Naast die huisboeken hebben de ouders tijdschriften onder hun bereik, die het beste op gebied van literatuur, geschiedenis, kunst, economie en levenswijsheid bevatten. We hebben tijdschriften met een verscheidenheid van goede lectuur, die zelfs de meest kieskeurige moeder voor slechte tendenzen of invloeden bij haar kinderen niet bevreesd behoeft te doen zijn. Maar zelden zal ze er iets in aantreffen, dat ze liever niet aanwezig zou zien. Goede tijdschriften in groote hoeveelheid zijn echter duur. Als acht families, die de waarde van tijdschriften in het huisgezin weten te schatten, elk een wilden aanschaffen en onder elkaar laten circuleeren, zal dit voor ieder maar weinig onkosten veroorzaken. Door die tijdschriften zullen de kinderen tevens hun artistieke opvoeding beginnen, hun smaak leeren ontwikkelen en door het telkens weer zien van goede illustraties, na verloop van tijd het werk van onze allerbeste artisten leeren schatten. Ge moet niet denken, omdat het kind zijn waardeering niet laat merken, dat de plaat geen indruk op hem maakt. Jongens vooral worden altijd als ongevoelig voor die dingen, en elke omgeving als goed genoeg voor hen beschouwd. Dit nu is uiterst verkeerd. Voordurende aanraking met goede kunst zal juist van grooten invloed op hen zijn en het is door de tijdschriften vooral, waardoor men met beperkte middelen van kunst kan genieten.

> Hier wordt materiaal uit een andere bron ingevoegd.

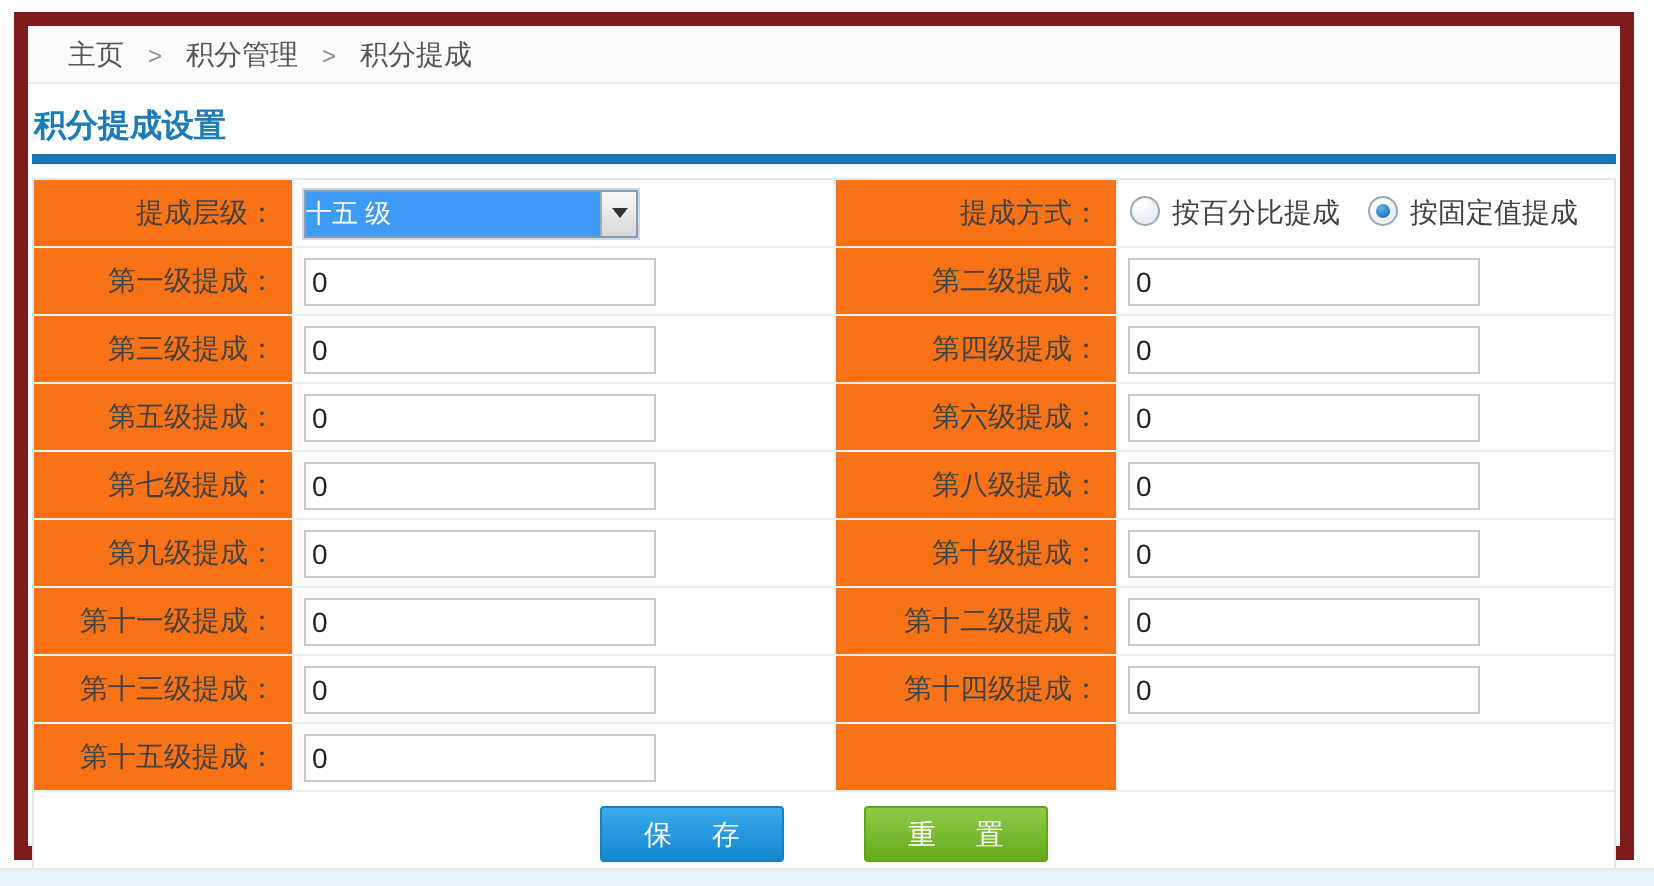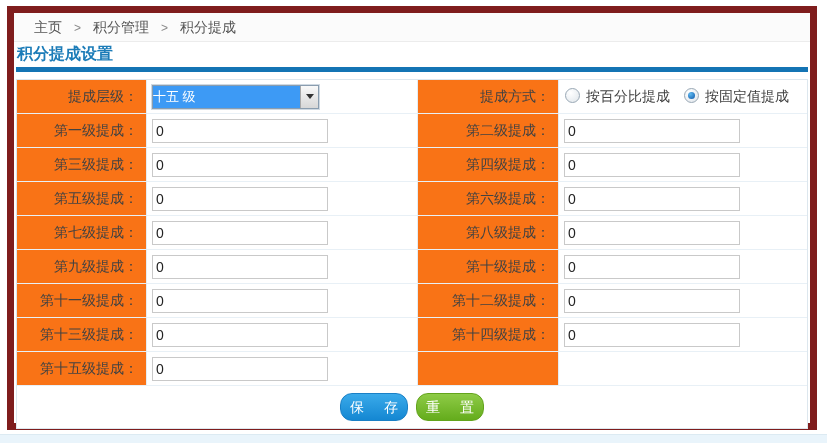"积分提成设置" .page-title { margin: 3px 2px 4px 3px -> 13px 2px 4px 3px }
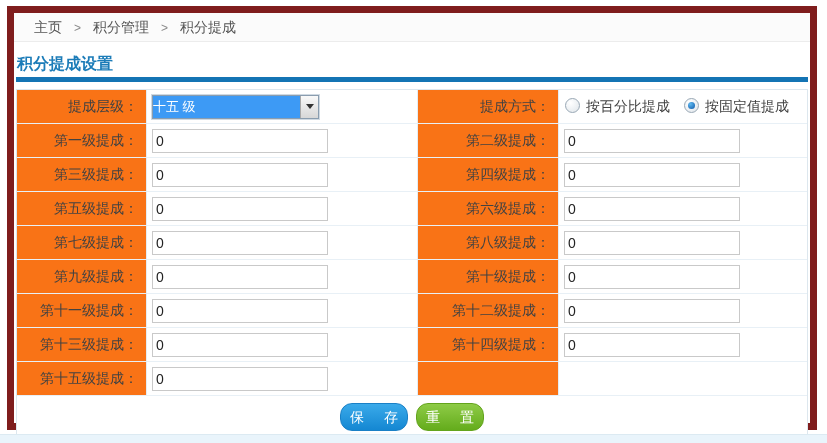"保 存" .btn { border-radius: 12px -> 2px; margin: 0 4px -> 0 20px; width: 68px -> 92px }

De kinderen zullen publieke scholen moeten bezoeken en niet naar de academie kunnen gaan, tenzij ze zoo gelukkig zijn een beurs te verkrijgen of energie en volharding genoeg bezitten hun eigen weg door 't leven te slaan.
Natuurlijk zal, wanneer de echtgenoot en vader het noodig vindt te rooken en te bitteren - het doet er niet toe op welk een bescheiden schaal, - dit ten koste van een vrij belangrijk deel der onvoorziene uitgaven geschieden. Mijn eigen meening - ofschoon ik niet verwacht veel menschen te vinden, die mij in zoo iets radicaals gelijk zullen geven - is, dat een man, die vier kinderen in de wereld heeft gebracht en niet meer inkomen heeft dan f 4000. - 's jaars om hen te verzorgen, zich niet de weelde van tabak en bitter mag veroorloven.
Met al deze, zoowel kleine als groote opofferingen behoeft het leven echter niet bekrompen of vervelend te zijn. Onze groote steden verschaffen gelegenheden te over, om zich voor bijna geen geld, zoowel op geestelijk als aesthetisch gebied te ontwikkelen. Buiten is het moeilijker in contact met de wereld te blijven, maar met couranten en tijdschriften kan hierin veel tegemoet worden gekomen. Liefde, werk, beschaving, intellectueele ontwikkeling, het genot van een mooien zonsondergang en 't openspringen der knoppen in 't voorjaar - dit alles is onder ieders bereik. Hierbij vergeleken zijn alle menschelijke genoegens hol en onbeduidend, uiterlijke kleinigheden, die niet meetellen ‘in making up the sum of life’.
Tegen den tijd, dat het inkomen f 6000. - bereikt heeft, kan men een wat royaler manier van leven invoeren.